**What the task asks**
Copy out the data line by line exactly, from its start to the line bearing "- While the", inclusive.

**Listed records**
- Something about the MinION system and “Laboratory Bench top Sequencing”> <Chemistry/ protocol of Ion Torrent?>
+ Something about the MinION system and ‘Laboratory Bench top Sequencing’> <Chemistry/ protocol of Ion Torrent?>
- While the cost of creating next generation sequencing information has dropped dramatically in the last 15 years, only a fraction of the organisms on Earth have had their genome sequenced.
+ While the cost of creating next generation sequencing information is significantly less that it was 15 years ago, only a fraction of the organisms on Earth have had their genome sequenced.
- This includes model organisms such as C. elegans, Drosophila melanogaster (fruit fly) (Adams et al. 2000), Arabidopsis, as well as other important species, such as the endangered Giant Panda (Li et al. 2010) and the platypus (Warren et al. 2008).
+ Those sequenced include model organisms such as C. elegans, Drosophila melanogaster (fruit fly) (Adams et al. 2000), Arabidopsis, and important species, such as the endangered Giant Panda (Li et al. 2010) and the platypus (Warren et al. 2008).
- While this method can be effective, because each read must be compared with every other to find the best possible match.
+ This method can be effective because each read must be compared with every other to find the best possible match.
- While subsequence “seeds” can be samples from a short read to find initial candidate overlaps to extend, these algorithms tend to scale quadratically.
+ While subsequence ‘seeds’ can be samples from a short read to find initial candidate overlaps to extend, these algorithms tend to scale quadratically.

**Exercise solution**
- Something about the MinION system and “Laboratory Bench top Sequencing”> <Chemistry/ protocol of Ion Torrent?>
+ Something about the MinION system and ‘Laboratory Bench top Sequencing’> <Chemistry/ protocol of Ion Torrent?>
- While the cost of creating next generation sequencing information has dropped dramatically in the last 15 years, only a fraction of the organisms on Earth have had their genome sequenced.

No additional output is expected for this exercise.